Activity: Pictures do not belong in the copy; restate the records below word for word.

================================

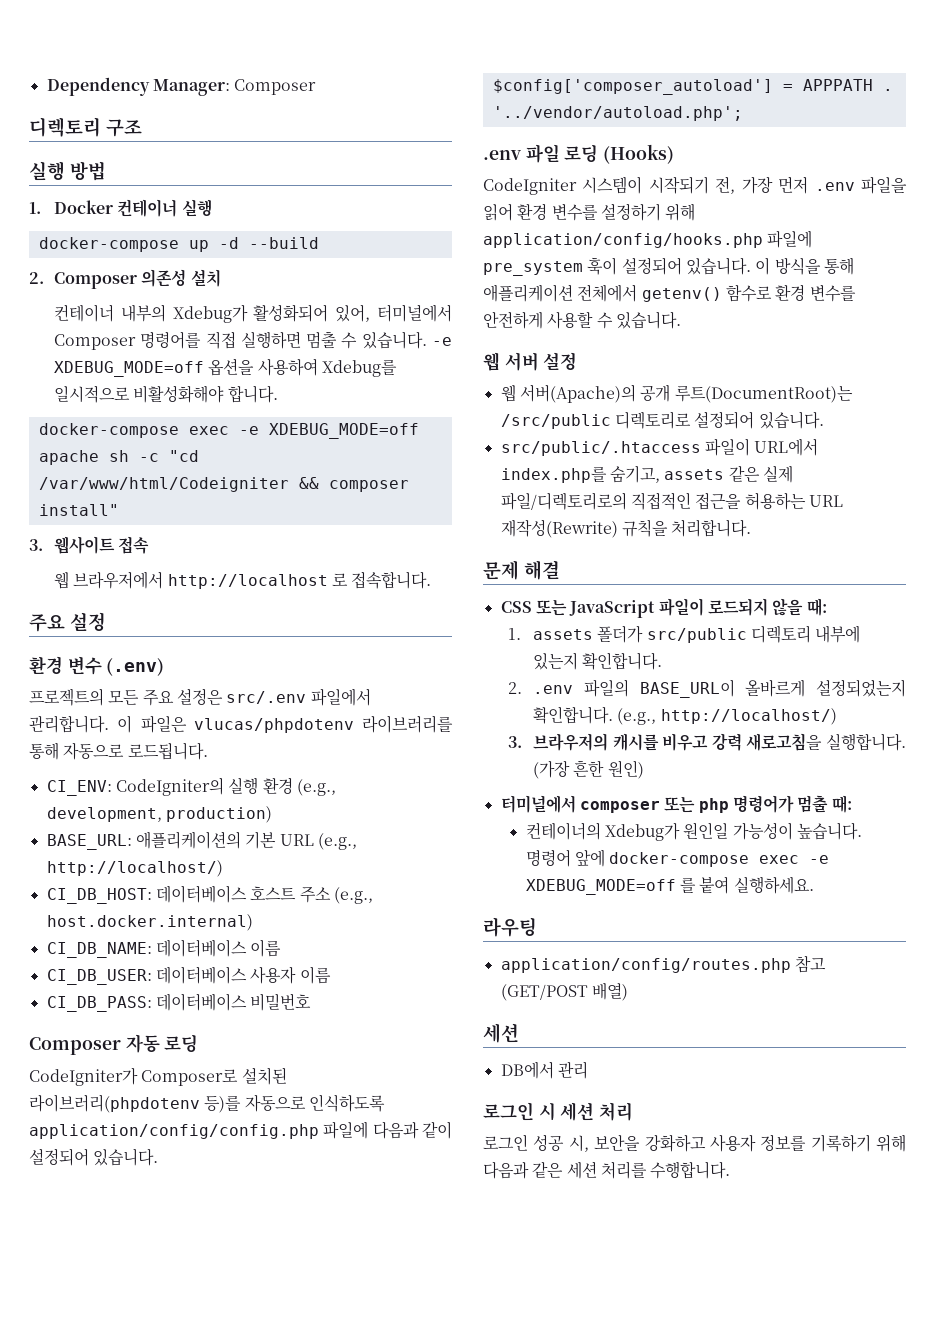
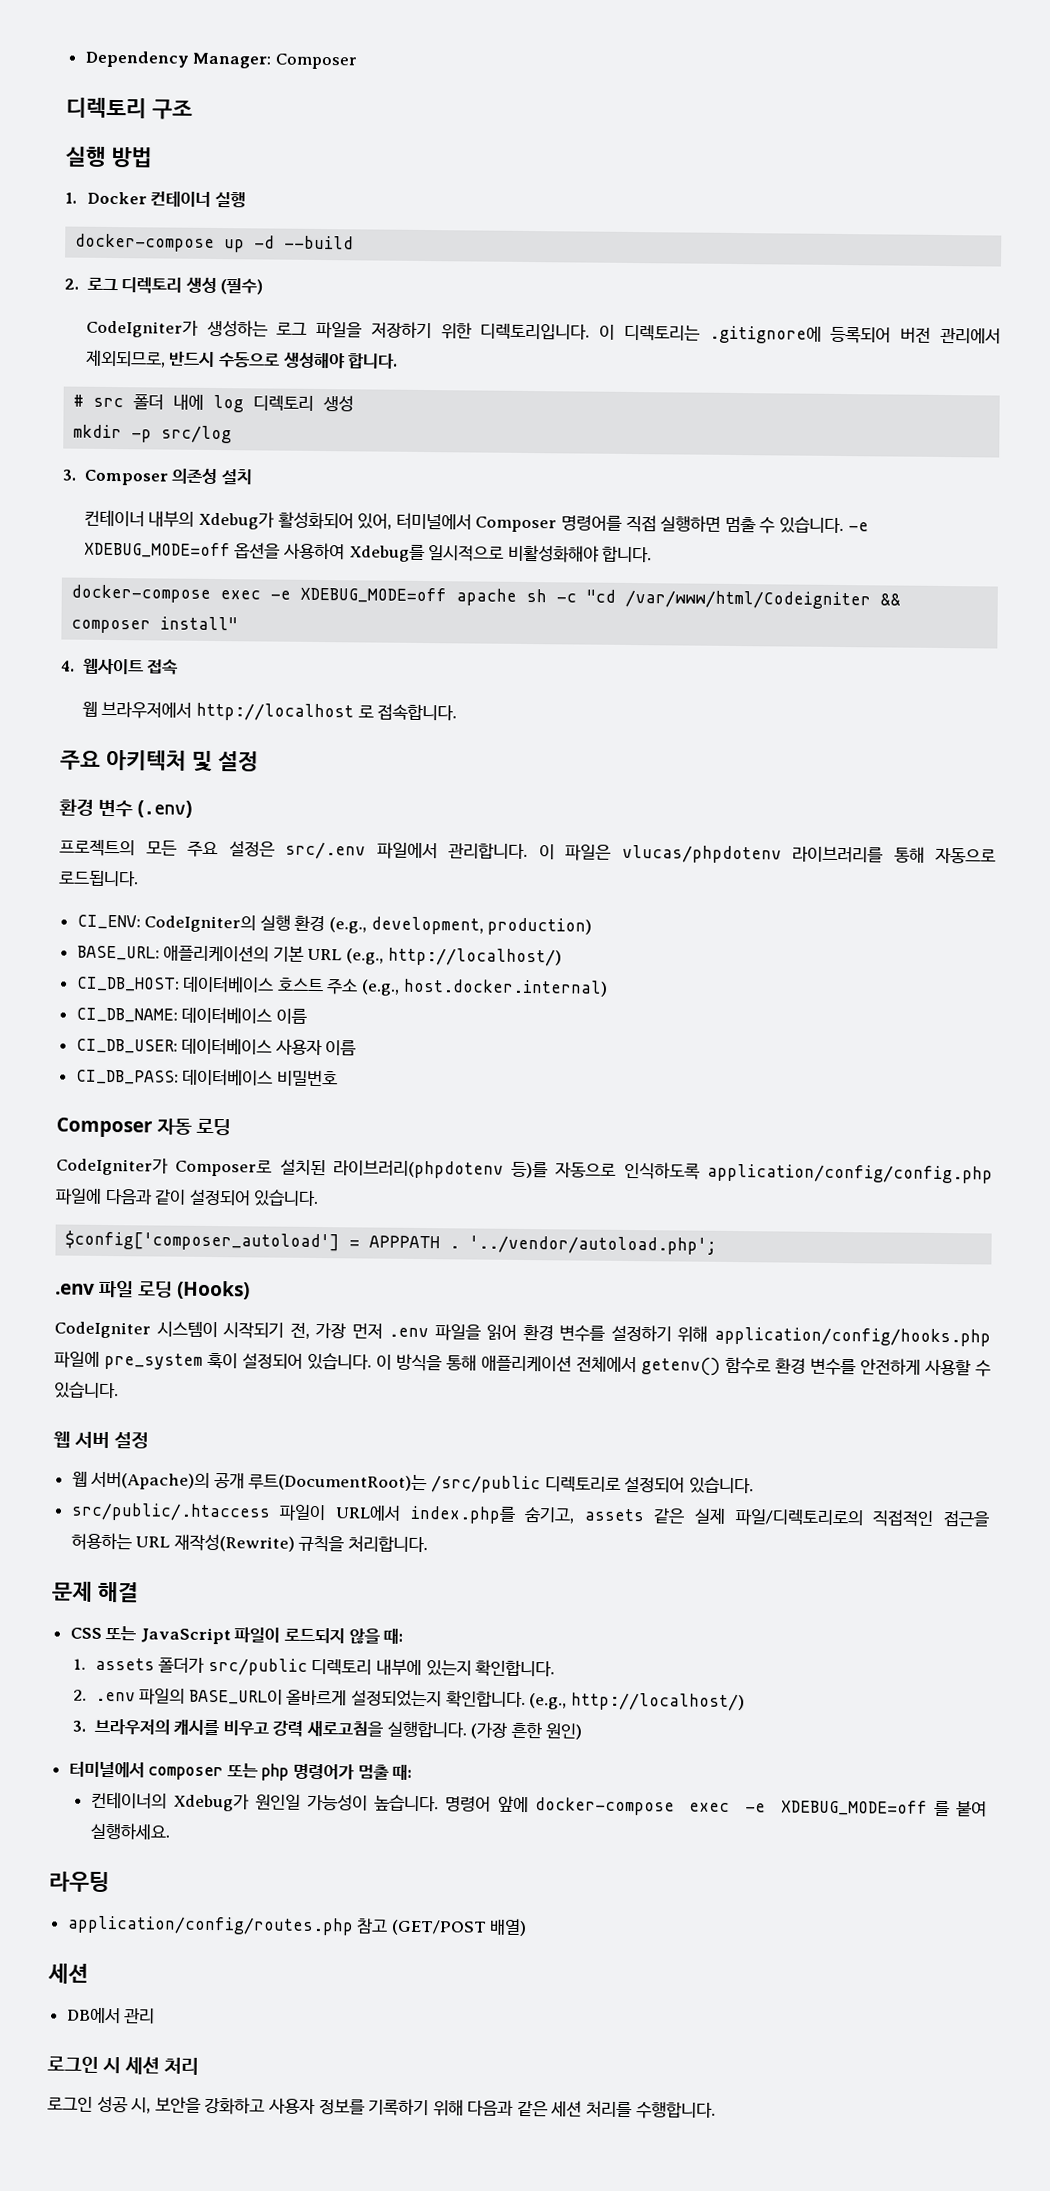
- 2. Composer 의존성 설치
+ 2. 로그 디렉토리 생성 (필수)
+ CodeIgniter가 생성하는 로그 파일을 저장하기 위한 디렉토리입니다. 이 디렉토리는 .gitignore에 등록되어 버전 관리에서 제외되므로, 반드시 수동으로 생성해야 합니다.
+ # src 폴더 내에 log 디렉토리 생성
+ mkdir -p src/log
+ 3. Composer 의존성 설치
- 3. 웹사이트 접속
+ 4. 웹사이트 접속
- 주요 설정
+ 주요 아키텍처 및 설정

================================

Solution for this task:
- 2. Composer 의존성 설치
+ 2. 로그 디렉토리 생성 (필수)
+ CodeIgniter가 생성하는 로그 파일을 저장하기 위한 디렉토리입니다. 이 디렉토리는 .gitignore에 등록되어 버전 관리에서 제외되므로, 반드시 수동으로 생성해야 합니다.
+ # src 폴더 내에 log 디렉토리 생성
+ mkdir -p src/log
+ 3. Composer 의존성 설치
- 3. 웹사이트 접속
+ 4. 웹사이트 접속
- 주요 설정
+ 주요 아키텍처 및 설정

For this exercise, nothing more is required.